**Problem:** Determine how many lines in the following listing include "discount". Respond with that number only.

** Opening Input block **

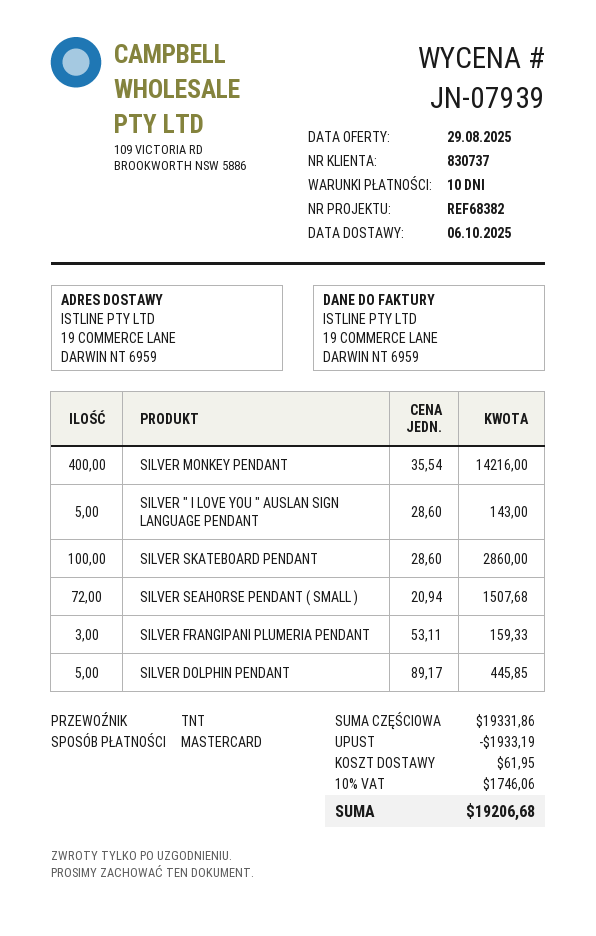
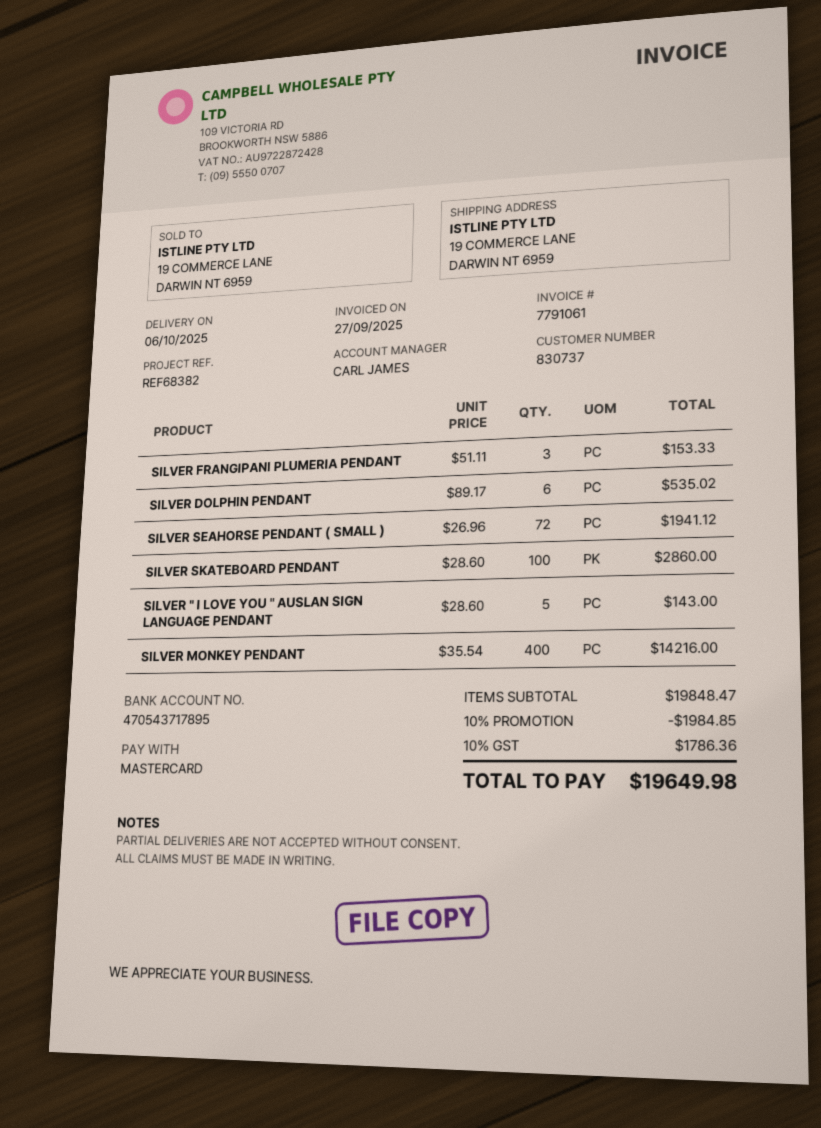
SILVER SEAHORSE PENDANT ( SMALL ): 72 x 20.94 = 1507.68 -> 72 x 26.96 = 1941.12
SILVER FRANGIPANI PLUMERIA PENDANT: 3 x 53.11 = 159.33 -> 3 x 51.11 = 153.33
SILVER DOLPHIN PENDANT: 5 x 89.17 = 445.85 -> 6 x 89.17 = 535.02
subtotal: 19331.86 -> 19848.47
discount: 1933.19 -> 1984.85
shipping: 61.95 -> none
tax: 10% = 1746.06 -> 10% = 1786.36
total: 19206.68 -> 19649.98

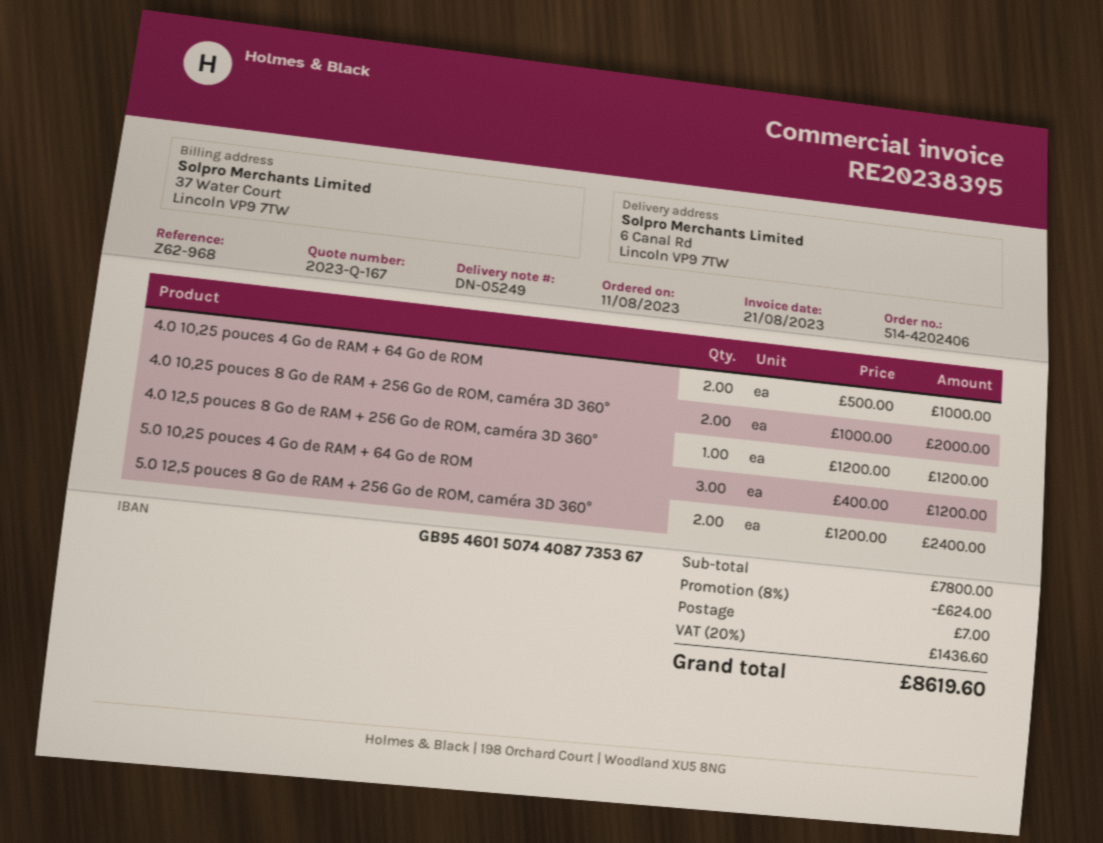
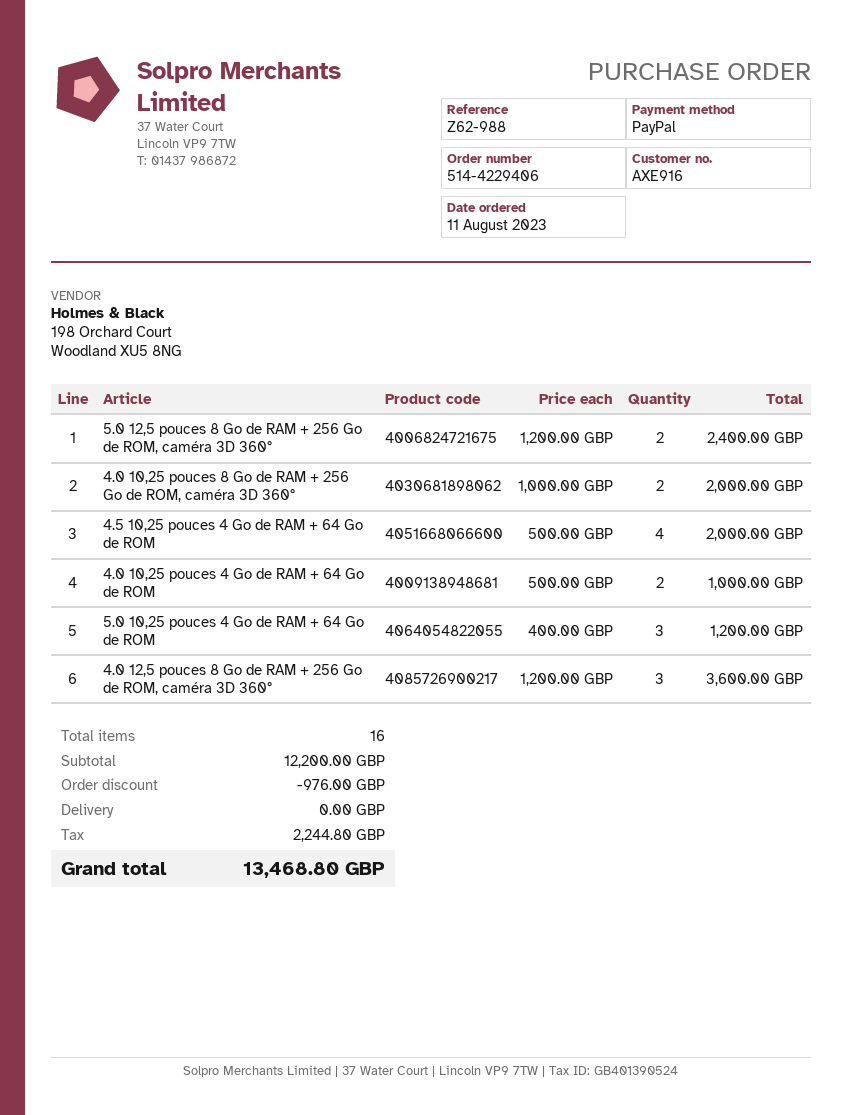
order number: 514-4202406 -> 514-4229406
reference: Z62-968 -> Z62-988
4.0 12,5 pouces 8 Go de RAM + 256 Go de ROM, caméra 3D 360°: 1 x 1200.00 = 1200.00 -> 3 x 1200.00 = 3600.00
4.5 10,25 pouces 4 Go de RAM + 64 Go de ROM: none -> 4 x 500.00 = 2000.00
subtotal: 7800.00 -> 12200.00
discount: 624.00 -> 976.00
shipping: 7.00 -> 0.00
tax: 1436.60 -> 2244.80
total: 8619.60 -> 13468.80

** Closing Input block **

**Result:** 2